Since the Middle East respiratory syndrome coronavirus (MERS-CoV) first emerged in Saudi Arabia in 2012, there have been more than 2,400 confirmed cases of the infection, resulting in greater than 800 deaths – an alarming fatality rate of 35%.
For this reason, researchers have been eager to identify any risk factors that contribute to the development of the severe or lethal disease.
Current clinical evidence points to diabetes as a major risk factor in addition to other comorbidities including kidney disease, heart disease, and lung disease.
In a new study, researchers found how diabetes contributes to mortality from MERS-CoV infections.
The finding could shed light on why other respiratory illnesses like the flu or pneumonia might strike those with diabetes more severely.
The research was conducted by a team from the University of Maryland and the Johns Hopkins University.
The team examined the connection between diabetes and MERS-CoV in a mouse model and discovered that although the virus did not replicate more readily in the diabetic mice compared to the healthy controls, the diabetic mice exhibited a delayed and prolonged inflammatory response in the lung.

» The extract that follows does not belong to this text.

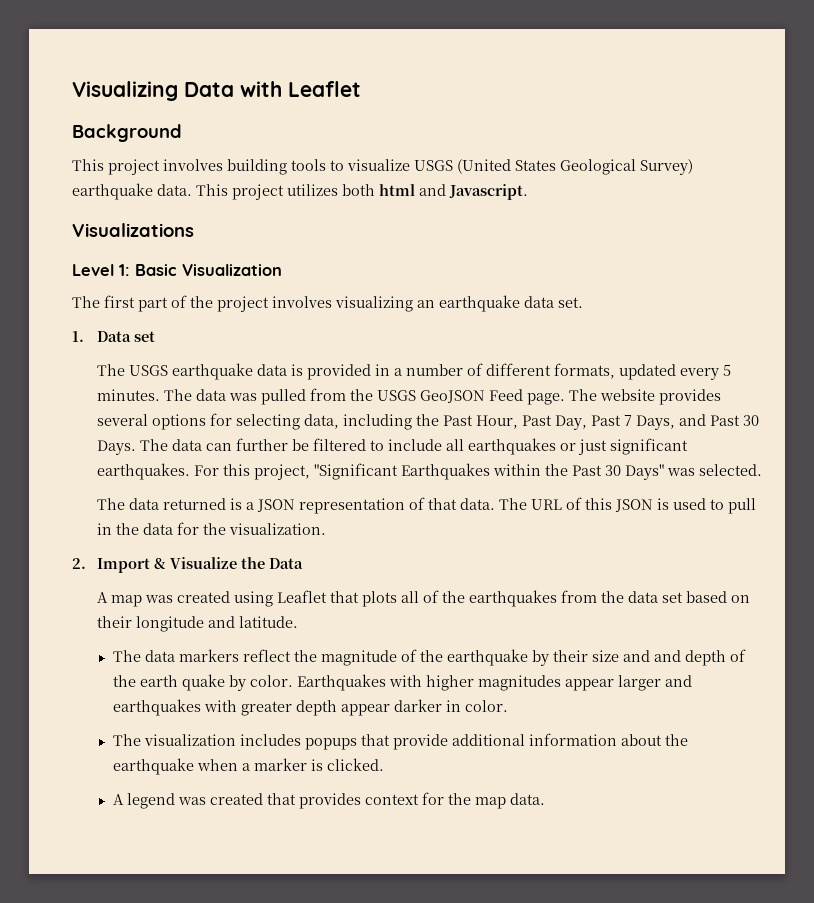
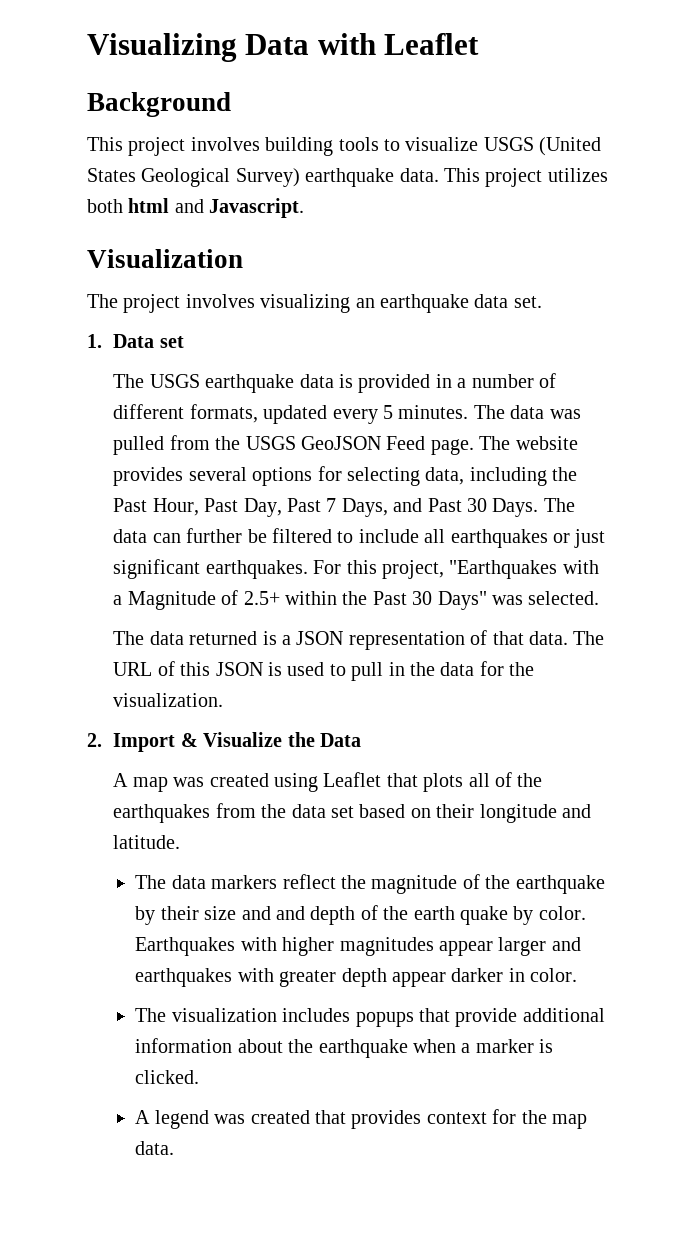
[72,223,194,237] [72,264,282,276] [72,295,213,312] Visualizations // Level 1: Basic Visualization // The first part of the -> [87,249,243,268] [87,294,118,308] Visualization // The
[313,463,490,480] "Significant Earthquakes -> [449,560,599,579] [113,590,280,610] "Earthquakes with a Magnitude of 2.5+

Diabetic mice had lower levels of inflammatory cytokines and fewer inflammatory macrophages and T cells.
This shows that the increased severity of MERS-CoV infection in patients with diabetes was likely due to a malfunction in the body’s response to infection.
The team says understanding how diabetes contributes to disease severity following MERS-CoV infection in this context is critical.
Their next step is to determine what drives the altered immune response in diabetics and how to reverse those effects with therapeutics for the treatment of patients.
Follow up research could also explore whether health care providers should double their efforts to manage and stabilize glucose levels in patients with diabetes experiencing a dangerous respiratory infection and whether better management would help mitigate the effects of these infections.
One author of the study is Matthew Frieman, Ph.D., an associate professor of microbiology and immunology.
The study is published in the Journal of Clinical Investigation Insight.